The most significant element for markets is the expectation that QE will now end, and that after that, the ECB will raise interest rates, bringing policy back on a path to normalization. This, combined with solid growth and a "sizeable current account surplus," is not compatible with an undervalued Euro.

"If markets conclude that QE IS going to end in 2018, they will also conclude that the ECB remains firmly on a path back to normal policies. I don’t see how a clear path to policy normalisation, combined with solid growth and a sizeable current account surplus, are consistent with a EUR/USD rate that is 7-10% below ‘PPP’ and 9% below the average of the last decade," says Juckes.

Societe Generale predict that, despite currently being stuck in a range between 1.1660 and 1.1890, the Euro-to-Dollar exchange rate will eventually break out and move higher.

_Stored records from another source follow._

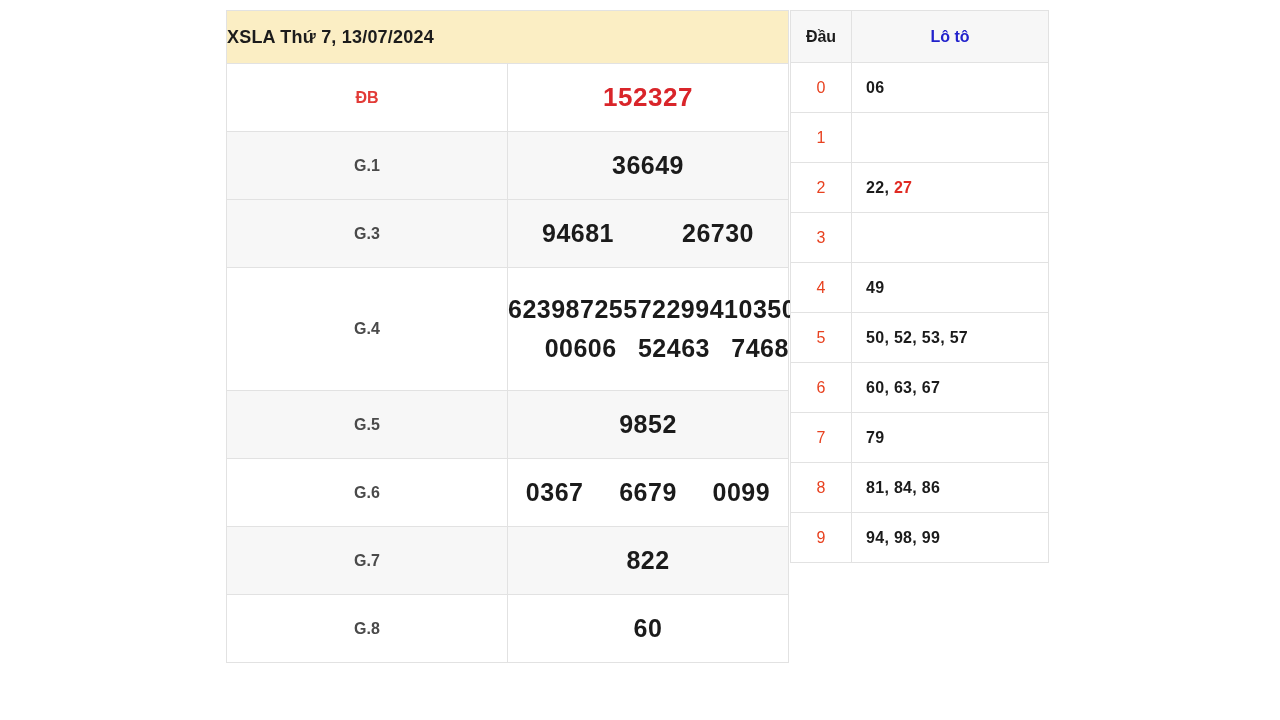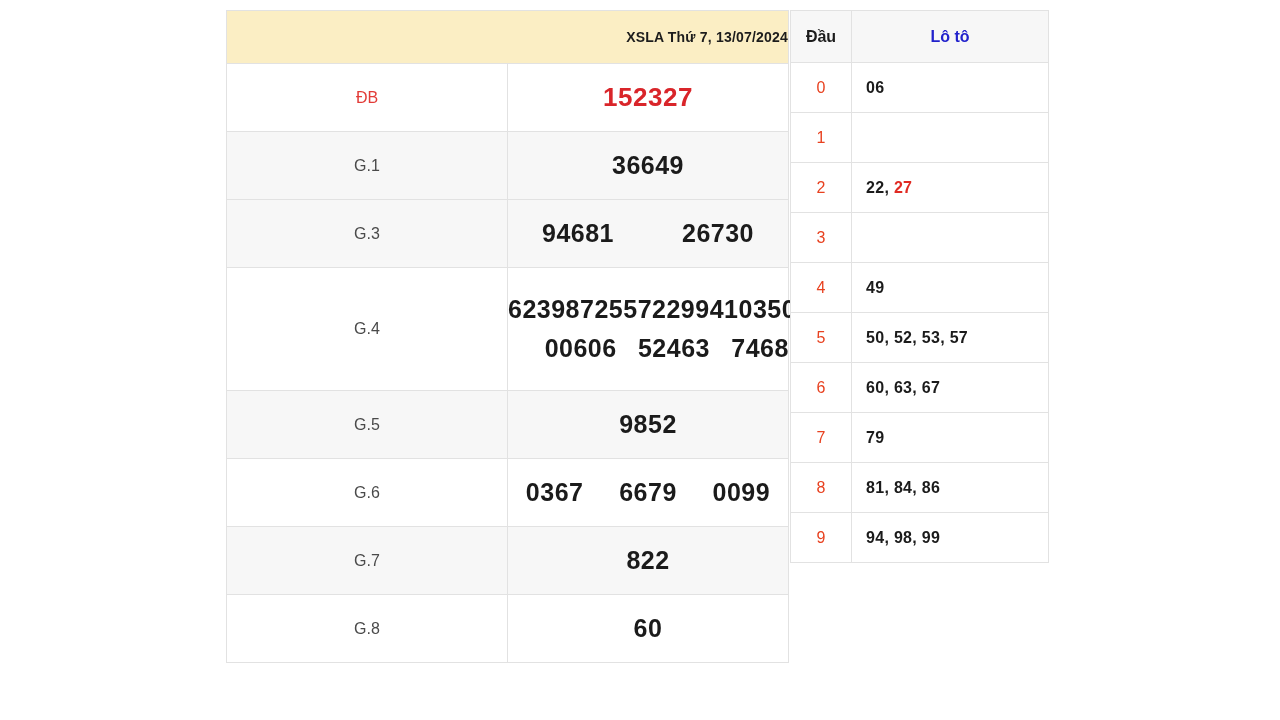--- a/index.html
+++ b/index.html
@@ -37,8 +37,8 @@
   .res-header {
     background: #fbeec4;
     height: 52px;
-    text-align: right;
-    font-size: 14px;
+    text-align: left;
+    font-size: 18px;
     font-weight: bold;
     color: #1c1c1c;
     letter-spacing: .2px;

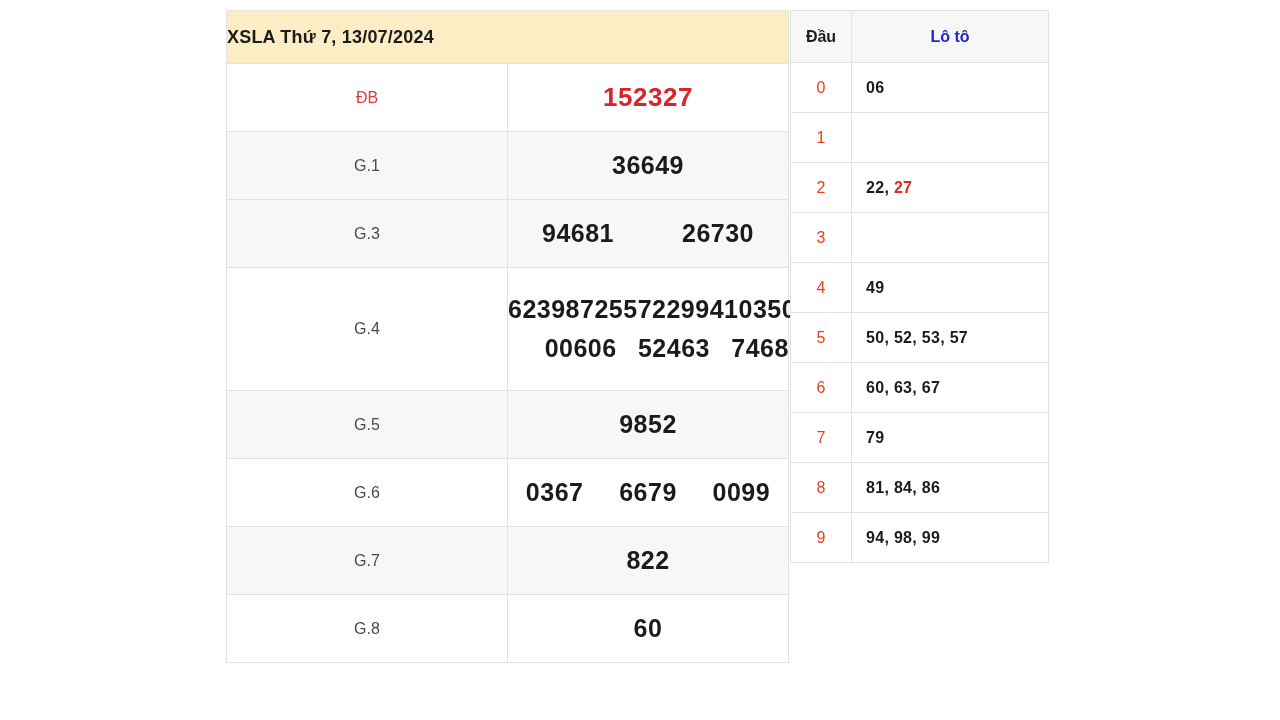--- a/index.html
+++ b/index.html
@@ -49,7 +49,7 @@
     text-align: center;
     font-size: 16px;
     color: #4a4a4a;
-    font-weight: normal;
+    font-weight: bold;
   }
   .prize-label.special {
     color: #e23b37;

Juckes and his team forecast the common currency will reach 1.2700 against the US Dollar by the end of 2018.

Not Everybody is On the Same Page

Strategists at TD Securities are less convinced the Euro will rise after the ECB meeting this month or over the medium term.  

On the contrary to Soc Gen's view, the TD Securities team predict the ECB will reduce the scale of its bond purchases to around 30 billion per month and that it will keep this pace for 12 months.

An adverse reaction from EUR/USD is most likely under this outcome as it would be perceived as a so called "dovish taper". It is possibly among the more dovish forecasts out there but the TD team cite "unchanged forward guidance" and the open-endedness of the programme as grounds for thinking it might happen.

"This longer extension of QE should be coupled with unchanged forward guidance, where Draghi will emphasise that purchases will continue through December 2018 “or beyond, if necessary” and will remain firm on sequencing, with rates not rising until “well past” the end of QE. This should see any expectations for rate hikes pushed back into the second half of 2019," said TD Securities Chief Macro Strategist Jacques Douglas.

The view that the ECB will want to keep its 'options open' and that the duration - if one is set - is more significant than the pace, is also endorsed by Peter Schaffrik, a Global Macro Strategist at RBC Capital Markets.

"Our expectation is that those changes to the QE programme will be accompanied by a reinforcing of the current forward guidance particularly the language on ‘sequencing’ and on retaining the option to maintain purchases for longer than any initial extension, i.e. the ‘or beyond, as necessary’ part of the language," said Schafrik.